▶ Activity
Copy out exactly the lines from the one containing "(106, 513) none" to the end of the records below, both included, and nothing else.
Start of Record extracts
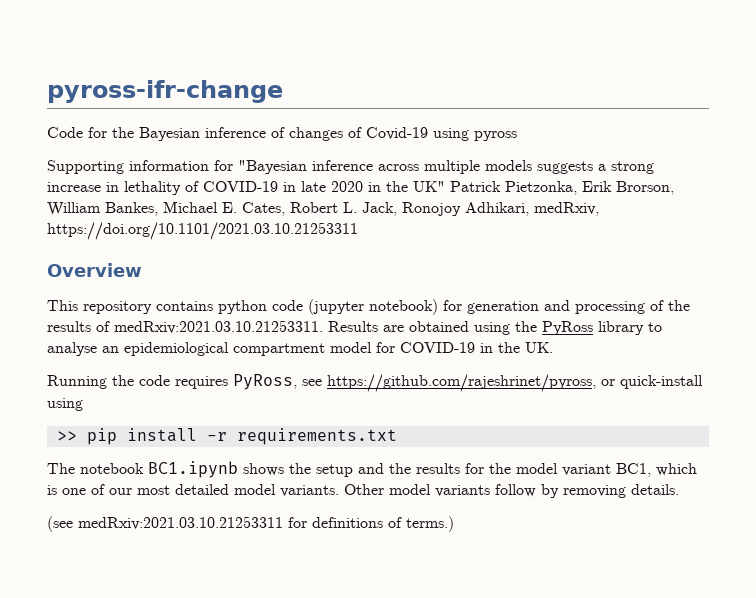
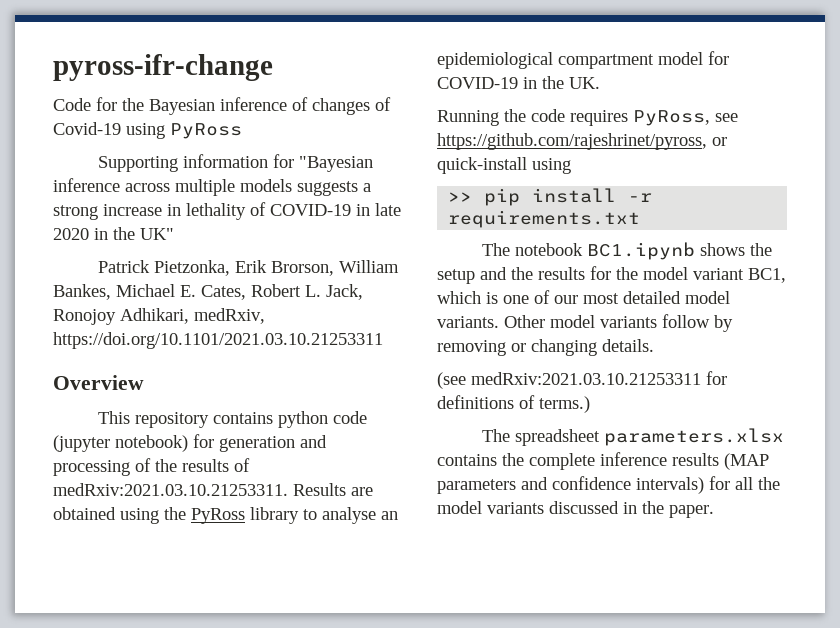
[474,131,517,141] pyross -> [170,123,242,139] PyRoss
(445, 186) none -> (174, 234) //
(626, 491) none -> [511,339,597,356] or changing
(454, 524) none -> [482,428,785,446] [437,452,769,470] [437,476,780,494] [437,501,714,518] // The spreadsheet parameters.xlsx contains the complete inference results (MAP parameters and confidence intervals) for all the model variants discussed in the paper.

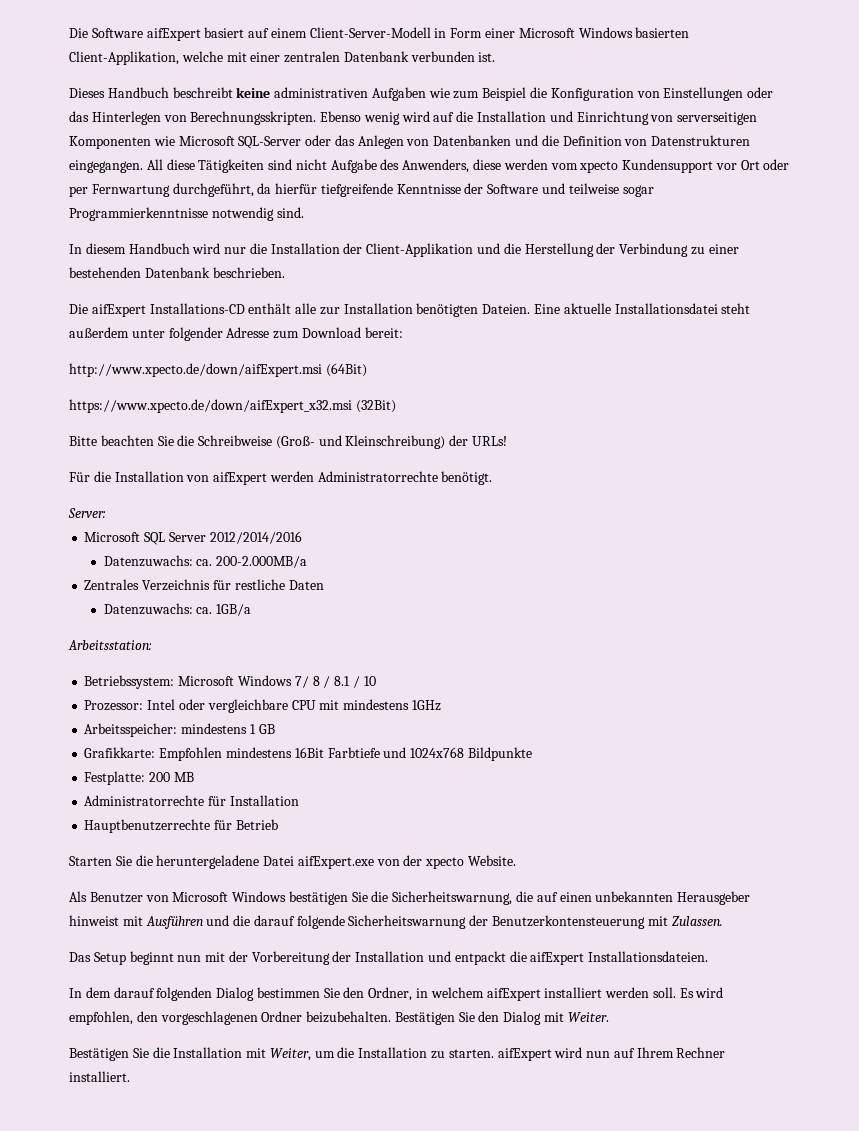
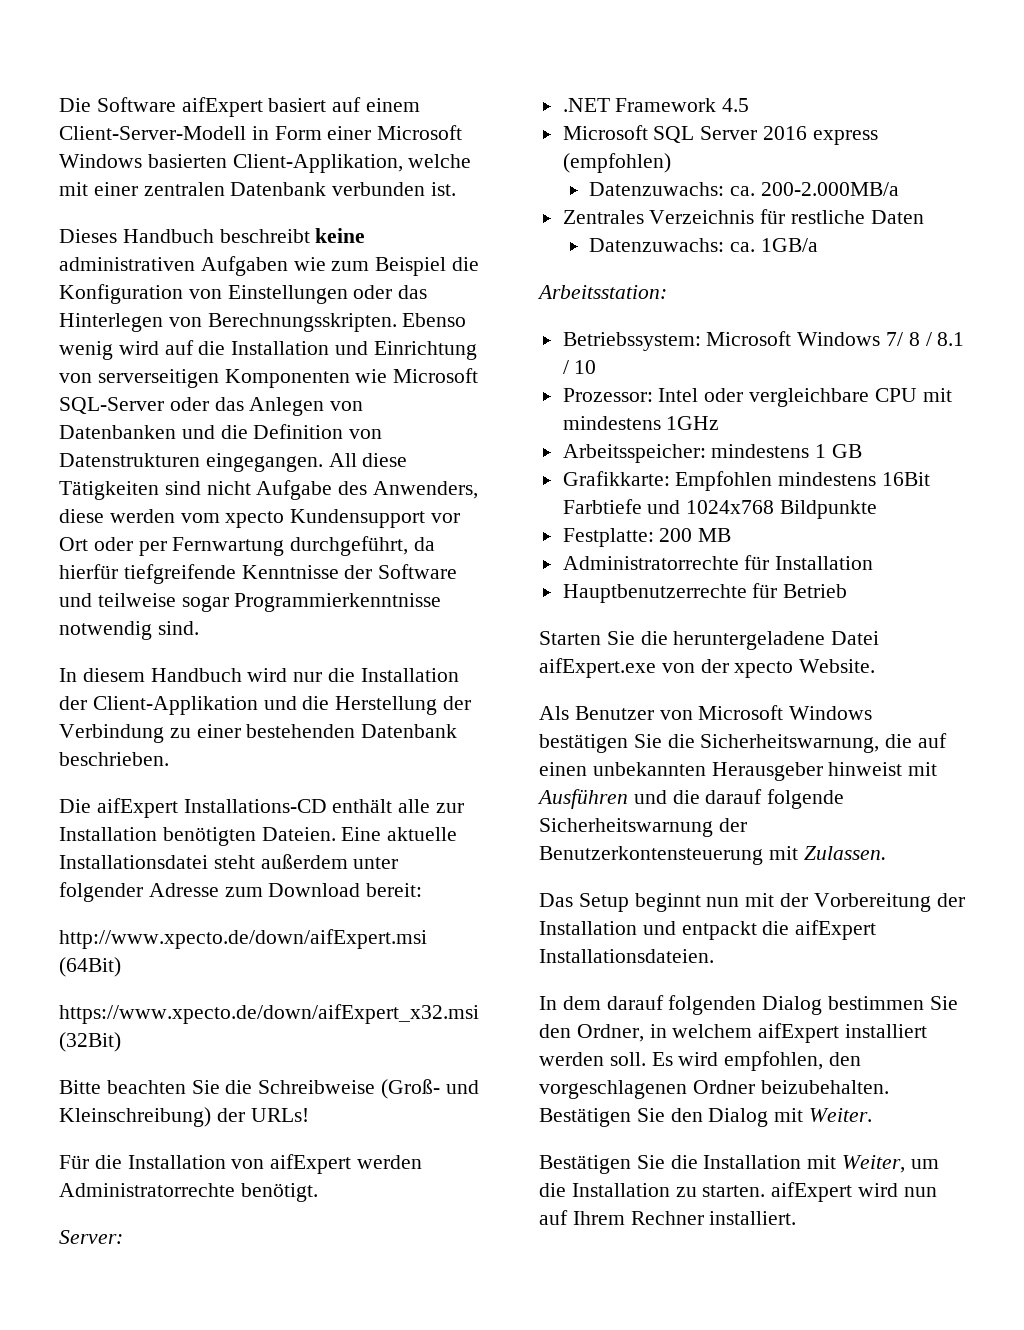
(106, 513) none -> [562,98,750,112] // .NET Framework 4.5
[209,531,302,544] 2012/2014/2016 -> [763,126,878,145] [562,153,671,173] 2016 express (empfohlen)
End of Record extracts
▶ Answer area
(106, 513) none -> [562,98,750,112] // .NET Framework 4.5
[209,531,302,544] 2012/2014/2016 -> [763,126,878,145] [562,153,671,173] 2016 express (empfohlen)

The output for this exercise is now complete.